[Change detection data]
↓
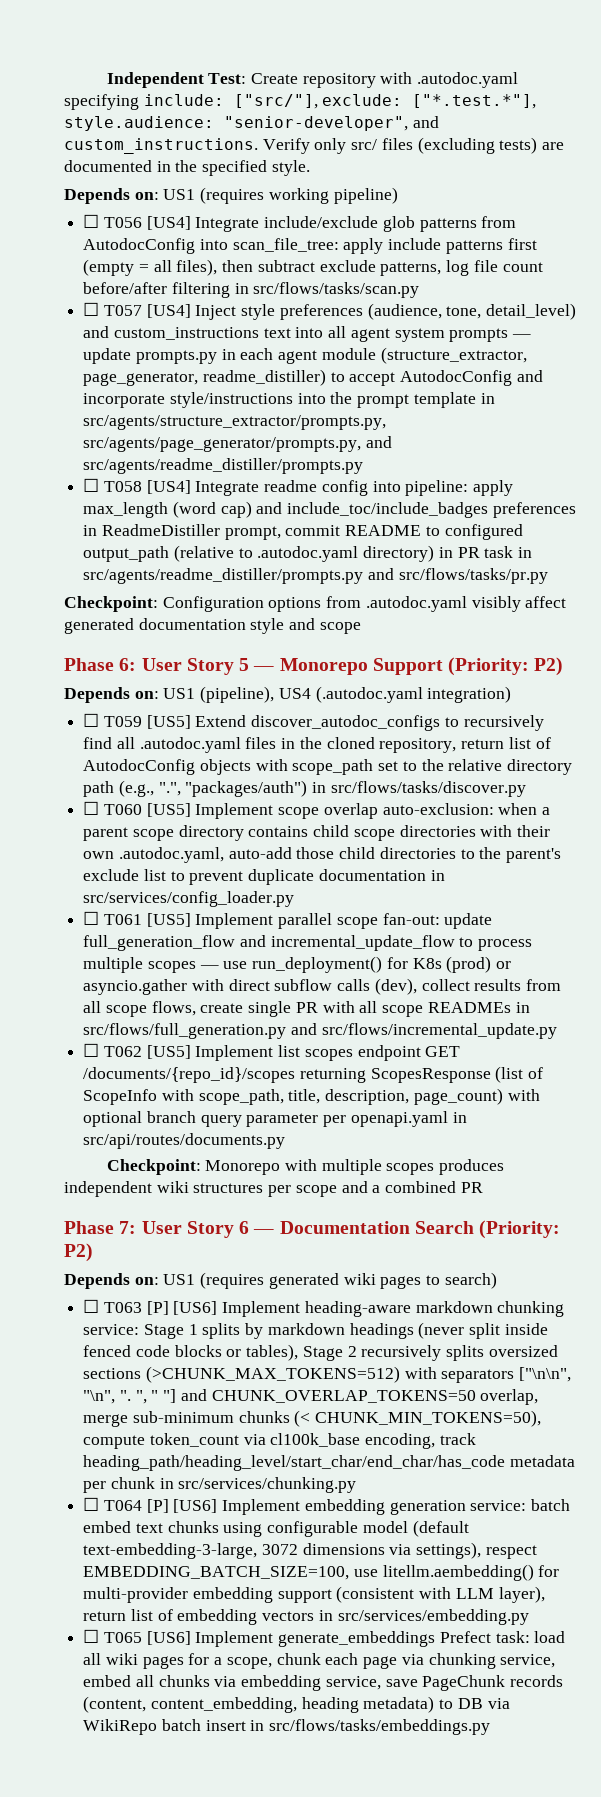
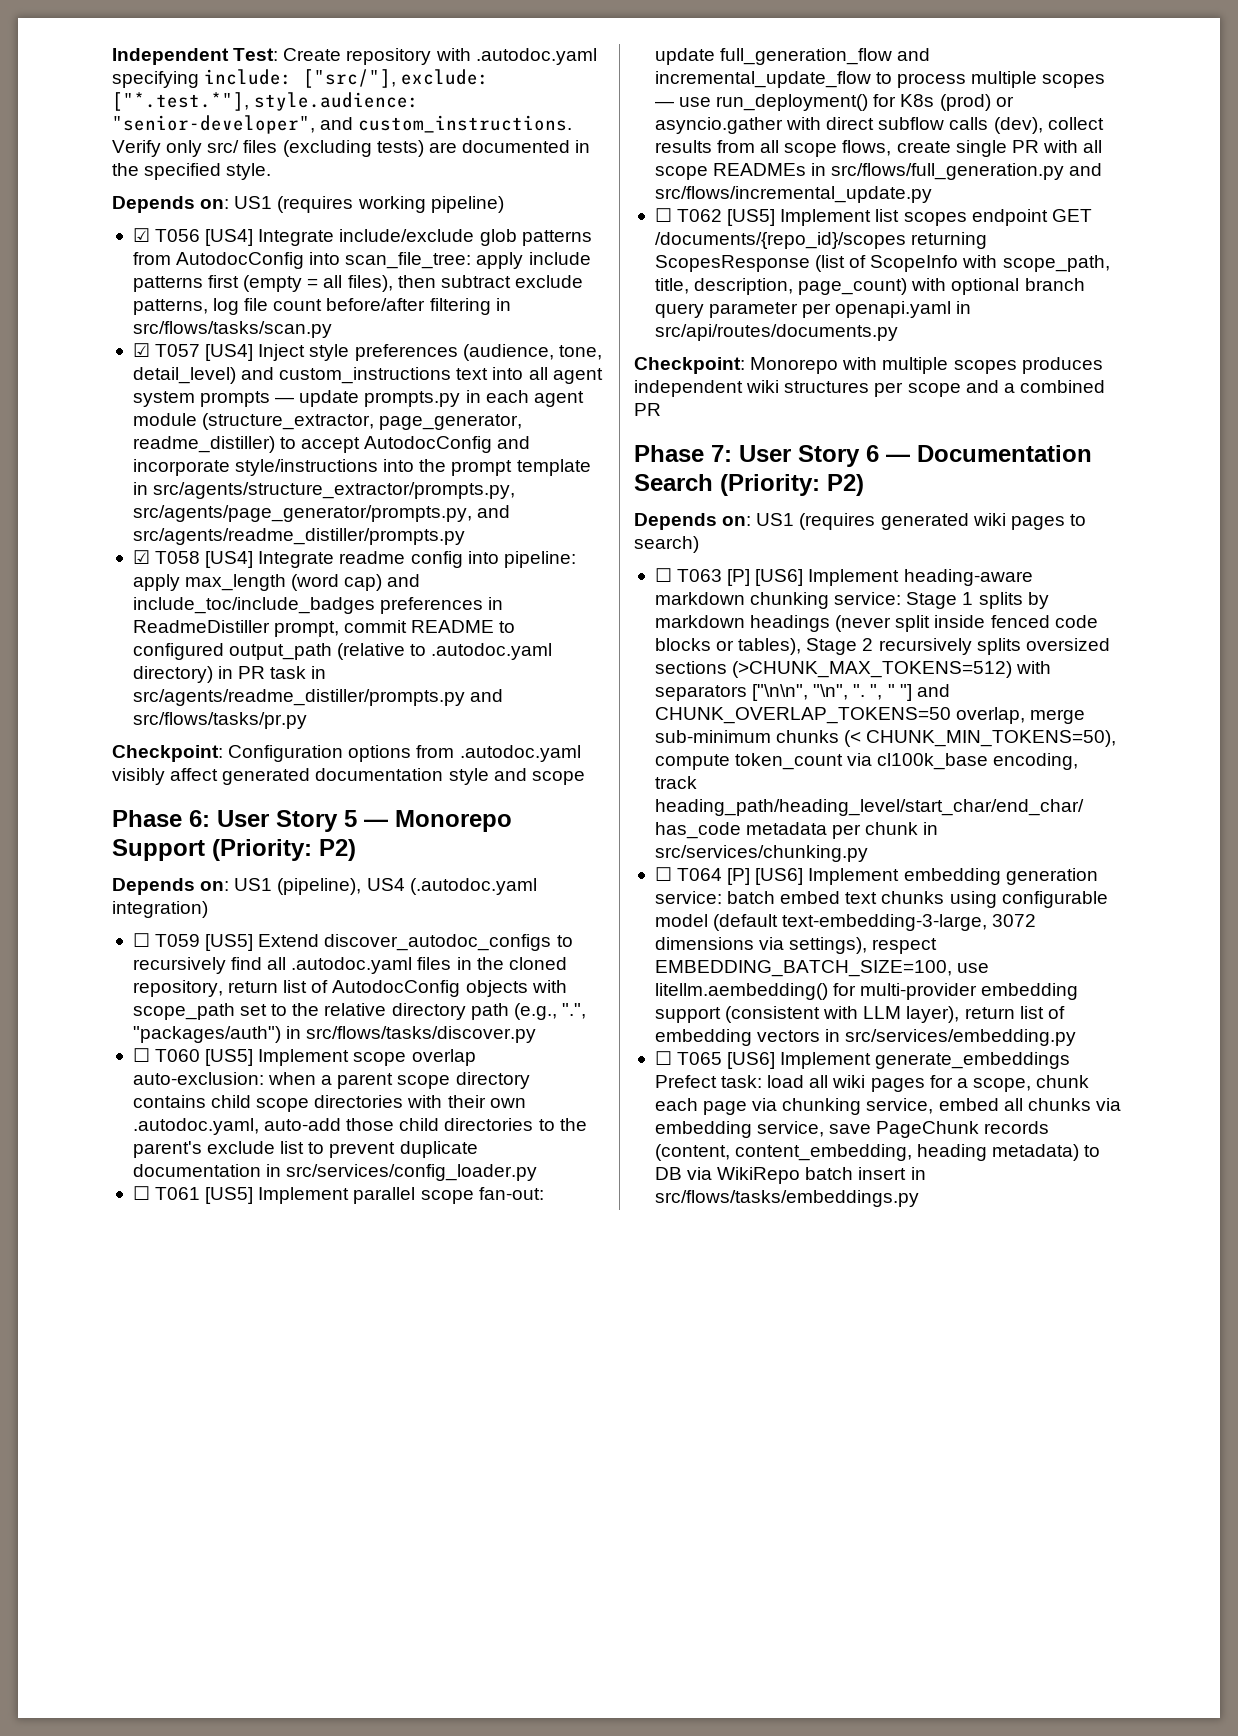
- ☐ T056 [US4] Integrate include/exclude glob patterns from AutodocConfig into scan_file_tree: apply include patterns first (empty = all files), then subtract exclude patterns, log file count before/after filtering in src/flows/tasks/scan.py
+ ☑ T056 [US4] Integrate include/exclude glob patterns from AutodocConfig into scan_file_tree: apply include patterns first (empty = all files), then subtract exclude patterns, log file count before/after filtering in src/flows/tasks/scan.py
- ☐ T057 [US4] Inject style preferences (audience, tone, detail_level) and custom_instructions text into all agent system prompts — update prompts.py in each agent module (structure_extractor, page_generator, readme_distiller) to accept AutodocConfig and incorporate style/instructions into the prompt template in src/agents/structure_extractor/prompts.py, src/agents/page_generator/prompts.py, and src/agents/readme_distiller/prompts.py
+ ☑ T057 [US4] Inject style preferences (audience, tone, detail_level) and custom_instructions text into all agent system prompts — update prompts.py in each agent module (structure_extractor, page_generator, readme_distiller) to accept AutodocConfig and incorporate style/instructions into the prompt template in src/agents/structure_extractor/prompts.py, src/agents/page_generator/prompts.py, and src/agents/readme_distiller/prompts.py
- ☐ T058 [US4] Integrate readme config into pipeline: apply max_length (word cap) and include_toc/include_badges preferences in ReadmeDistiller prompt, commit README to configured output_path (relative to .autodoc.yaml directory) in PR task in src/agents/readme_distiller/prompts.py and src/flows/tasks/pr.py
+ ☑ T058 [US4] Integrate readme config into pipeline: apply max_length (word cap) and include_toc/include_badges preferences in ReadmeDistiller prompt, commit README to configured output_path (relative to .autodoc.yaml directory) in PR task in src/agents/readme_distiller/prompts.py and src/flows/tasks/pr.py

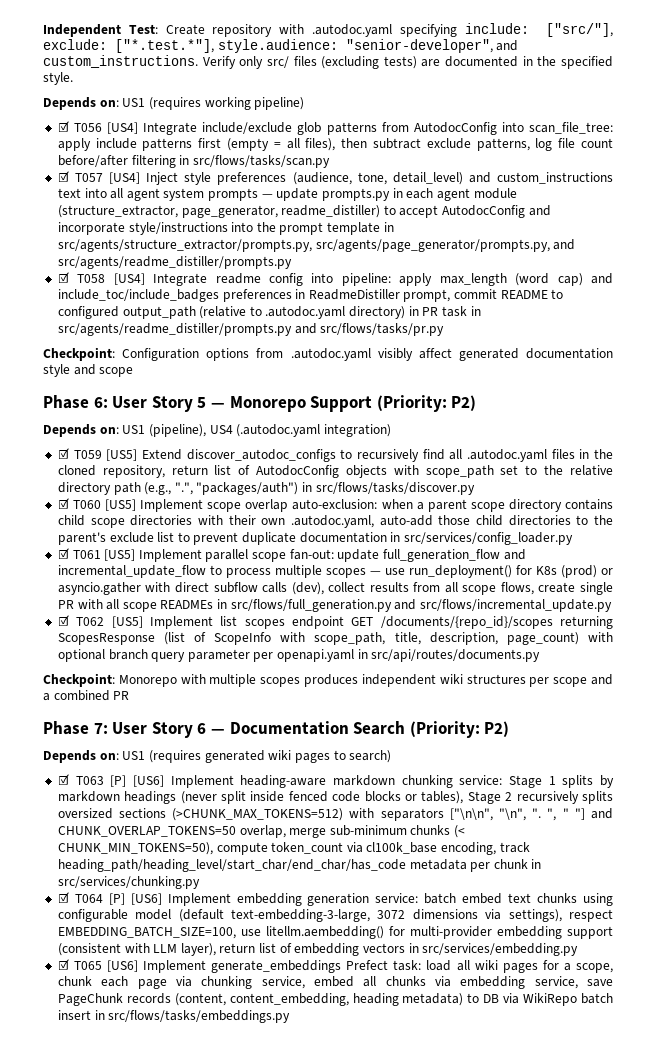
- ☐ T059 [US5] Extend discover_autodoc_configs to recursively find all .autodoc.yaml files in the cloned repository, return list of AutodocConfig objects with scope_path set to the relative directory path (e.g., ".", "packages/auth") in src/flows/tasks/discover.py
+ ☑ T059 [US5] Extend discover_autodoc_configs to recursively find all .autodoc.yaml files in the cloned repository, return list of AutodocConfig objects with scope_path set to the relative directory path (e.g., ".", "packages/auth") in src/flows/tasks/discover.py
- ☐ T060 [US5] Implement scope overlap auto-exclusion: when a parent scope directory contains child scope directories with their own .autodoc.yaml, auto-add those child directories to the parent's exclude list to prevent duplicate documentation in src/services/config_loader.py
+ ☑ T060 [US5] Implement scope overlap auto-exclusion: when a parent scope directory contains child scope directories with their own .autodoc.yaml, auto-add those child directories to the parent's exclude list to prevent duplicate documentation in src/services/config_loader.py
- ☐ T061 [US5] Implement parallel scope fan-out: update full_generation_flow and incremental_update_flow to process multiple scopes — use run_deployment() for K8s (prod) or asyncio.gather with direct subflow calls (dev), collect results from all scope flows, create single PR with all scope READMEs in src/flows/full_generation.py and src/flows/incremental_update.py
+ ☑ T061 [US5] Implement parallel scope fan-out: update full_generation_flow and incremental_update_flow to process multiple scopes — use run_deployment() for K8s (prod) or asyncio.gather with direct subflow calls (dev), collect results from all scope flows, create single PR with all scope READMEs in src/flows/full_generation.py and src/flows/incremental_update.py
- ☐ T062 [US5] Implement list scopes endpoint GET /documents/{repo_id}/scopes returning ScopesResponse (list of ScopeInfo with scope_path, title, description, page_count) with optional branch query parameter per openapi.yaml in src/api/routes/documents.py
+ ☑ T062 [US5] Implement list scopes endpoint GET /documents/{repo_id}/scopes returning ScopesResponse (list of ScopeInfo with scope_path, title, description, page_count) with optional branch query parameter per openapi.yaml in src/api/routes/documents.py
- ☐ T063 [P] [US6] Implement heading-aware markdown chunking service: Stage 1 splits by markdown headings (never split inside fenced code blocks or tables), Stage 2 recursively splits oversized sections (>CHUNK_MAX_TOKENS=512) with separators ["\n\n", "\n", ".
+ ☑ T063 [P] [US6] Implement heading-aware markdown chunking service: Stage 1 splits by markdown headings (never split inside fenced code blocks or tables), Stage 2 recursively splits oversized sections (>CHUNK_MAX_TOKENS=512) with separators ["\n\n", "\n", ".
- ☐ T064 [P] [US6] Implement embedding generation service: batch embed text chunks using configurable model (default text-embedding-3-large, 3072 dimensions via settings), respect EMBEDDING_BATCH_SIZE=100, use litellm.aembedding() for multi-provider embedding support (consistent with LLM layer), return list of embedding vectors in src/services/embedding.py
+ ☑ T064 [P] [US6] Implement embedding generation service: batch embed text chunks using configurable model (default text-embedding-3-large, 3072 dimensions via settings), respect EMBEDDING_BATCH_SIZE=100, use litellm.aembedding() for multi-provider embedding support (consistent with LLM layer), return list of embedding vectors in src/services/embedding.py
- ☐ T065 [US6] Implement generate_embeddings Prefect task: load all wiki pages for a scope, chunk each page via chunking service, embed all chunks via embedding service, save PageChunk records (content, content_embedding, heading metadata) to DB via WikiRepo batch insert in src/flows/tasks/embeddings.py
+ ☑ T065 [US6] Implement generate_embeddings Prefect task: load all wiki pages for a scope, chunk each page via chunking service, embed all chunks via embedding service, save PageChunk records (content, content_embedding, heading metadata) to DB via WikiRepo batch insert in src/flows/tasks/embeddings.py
↑
AIM OF THE TASK
Go over the data and return every line that includes the word "exclusion".

RESPONSE AREA
- ☐ T060 [US5] Implement scope overlap auto-exclusion: when a parent scope directory contains child scope directories with their own .autodoc.yaml, auto-add those child directories to the parent's exclude list to prevent duplicate documentation in src/services/config_loader.py
+ ☑ T060 [US5] Implement scope overlap auto-exclusion: when a parent scope directory contains child scope directories with their own .autodoc.yaml, auto-add those child directories to the parent's exclude list to prevent duplicate documentation in src/services/config_loader.py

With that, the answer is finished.